A second variant: an unhandled exception in the trading loop causes the retry handler to re-enter the main loop without resetting the loop counter, effectively removing the iteration limit. The agent submits buy/sell orders in an unthrottled tight loop.
Why it’s dangerous in multi-agent context
Autonomy is the direct enabler: the agent submits transactions without human approval on each step. Solana’s high transaction throughput means costs accumulate far faster than in an environment with natural rate limits. In a multi-agent deployment, the runaway agent’s wallet exhaustion can deny it the ability to fund legitimate operations for peer agents that depend on it as a funding source. T31 (Insufficient Isolation Between Agent Actions) compounds the risk: on a shared runtime, a runaway agent’s CPU consumption may also starve peer agents of execution time.
Detection signals
A runaway loop produces a distinctive on-chain and wallet-balance signature: transaction submission rate far exceeds any rational trading cadence, and wallet balance declines in uniform fee-sized decrements.
- Solana transaction submission rate for a single agent wallet exceeding the agent’s configured per-minute ceiling (e.g. > 10 transactions per minute for a strategy that should submit at most 2): instrument the submission layer to emit a counter metric and alert on rate-ceiling breach.
- Identical transaction parameters (same token pair, same quantity, same direction) submitted in consecutive polling intervals with no intervening on-chain confirmation event: detect by comparing the (token, quantity, direction) tuple of each pending submission against the last confirmed transaction and blocking duplicates.

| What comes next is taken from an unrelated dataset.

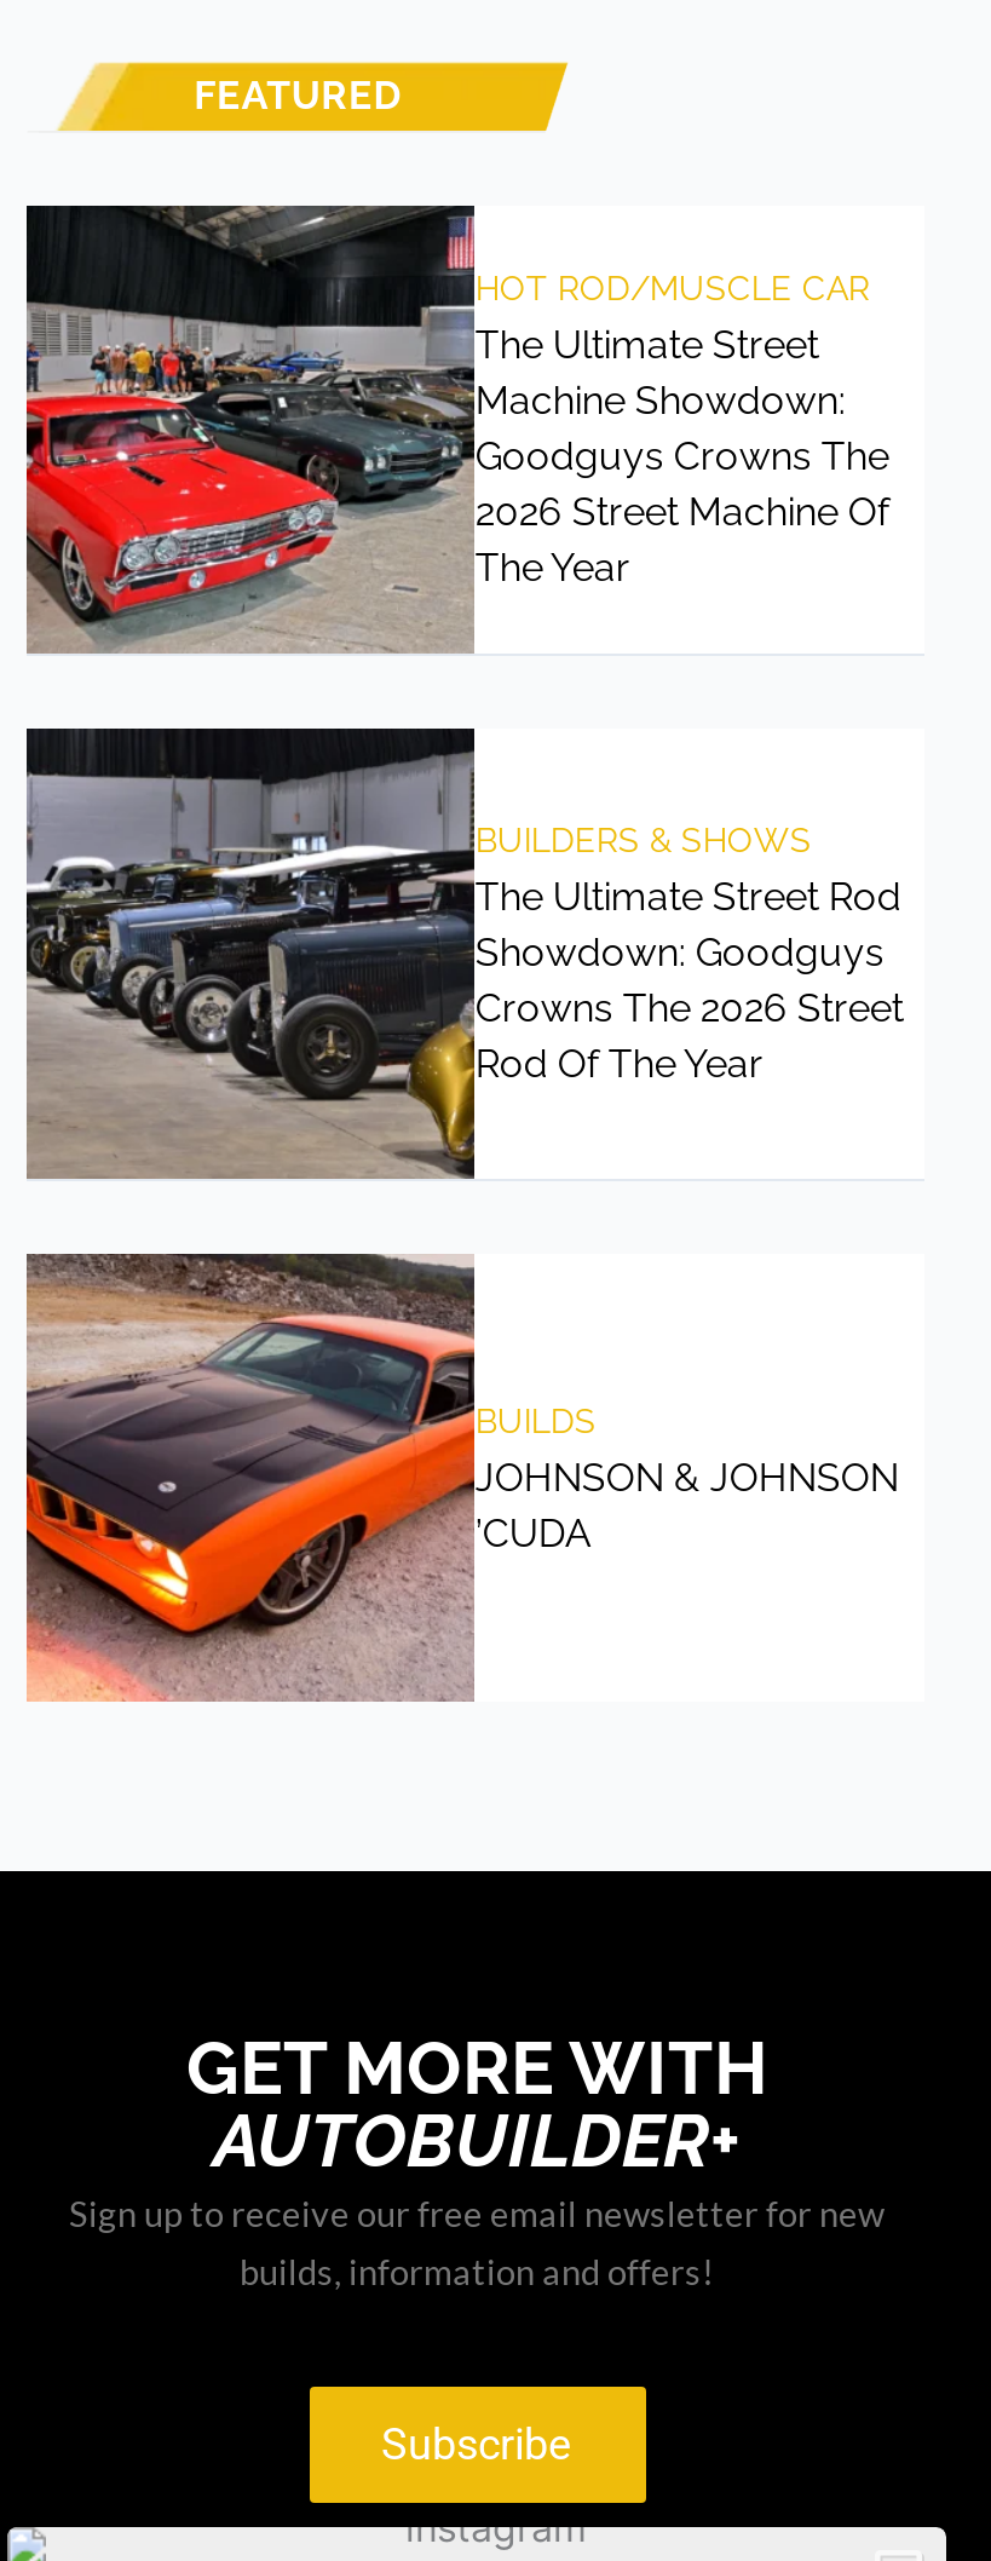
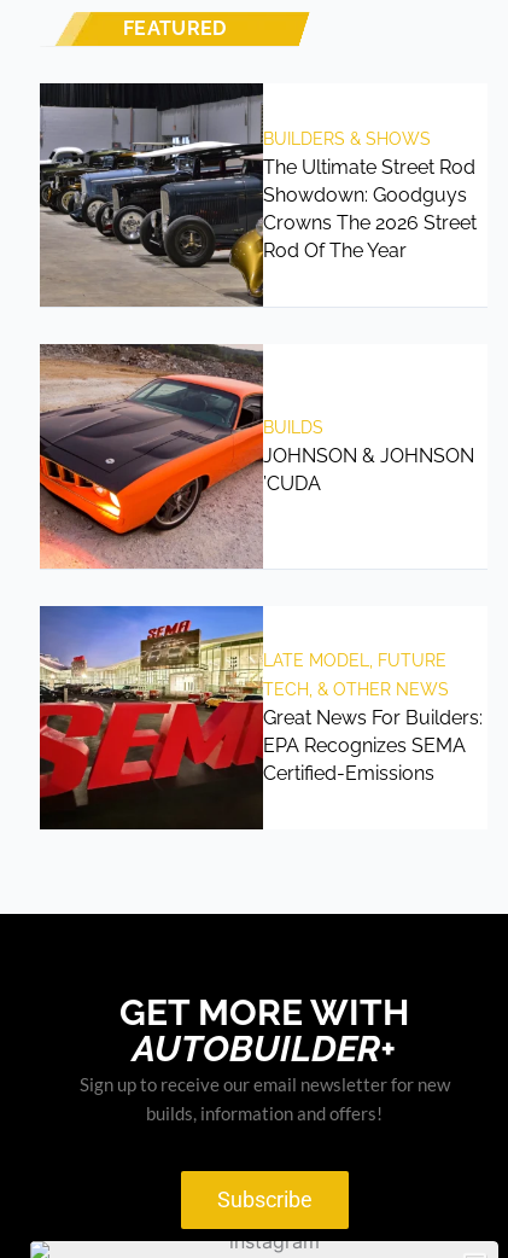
[24,203,889,651] [image] | HOT ROD/MUSCLE CAR | The Ultimate Street | Machine Showdown: | Goodguys Crowns The | 2026 Street Machine Of | The Year -> none
moved [22,726,904,1556] -> [37,82,477,495]: [image] | BUILDERS & SHOWS | The Ultimate Street Rod | ... | JOHNSON & JOHNSON | ’CUDA
none -> [39,605,483,831] [image] | LATE MODEL, FUTURE | TECH, & OTHER NEWS | Great News For Builders: | EPA Recognizes SEMA | Certified-Emissions
[69,2193,885,2234] Sign up to receive our free email newsletter for new -> [79,1075,449,1095] Sign up to receive our email newsletter for new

- Wallet SOL balance decreasing at a rate consistent with hundreds of fee-sized decrements per minute without a corresponding position change: a fee-drain signal derived from balance-change rate versus expected trade frequency.
- A retry handler’s invocation count metric crossing the defined maximum retry ceiling without emitting a
retry_exhaustedterminal event: log every retry attempt and alert when the handler is invoked more times than its configured limit without reaching a terminal state. - An on-chain idempotency key (e.g. a memo field or derived nonce) appearing in two separate transactions within the same session: query the recent transaction history for the wallet before each submission and block any transaction whose idempotency key already appears on-chain.
Mitigations
- Implement an idempotency check before every transaction submission: verify on-chain that the previous transaction for the same logical operation succeeded before issuing a new one.
- Enforce a hard per-time-window transaction ceiling (circuit breaker) that halts all submissions after N transactions in a rolling window, regardless of loop state.
- Monitor wallet balance continuously; alert and halt new submissions when balance drops below a defined reserve floor.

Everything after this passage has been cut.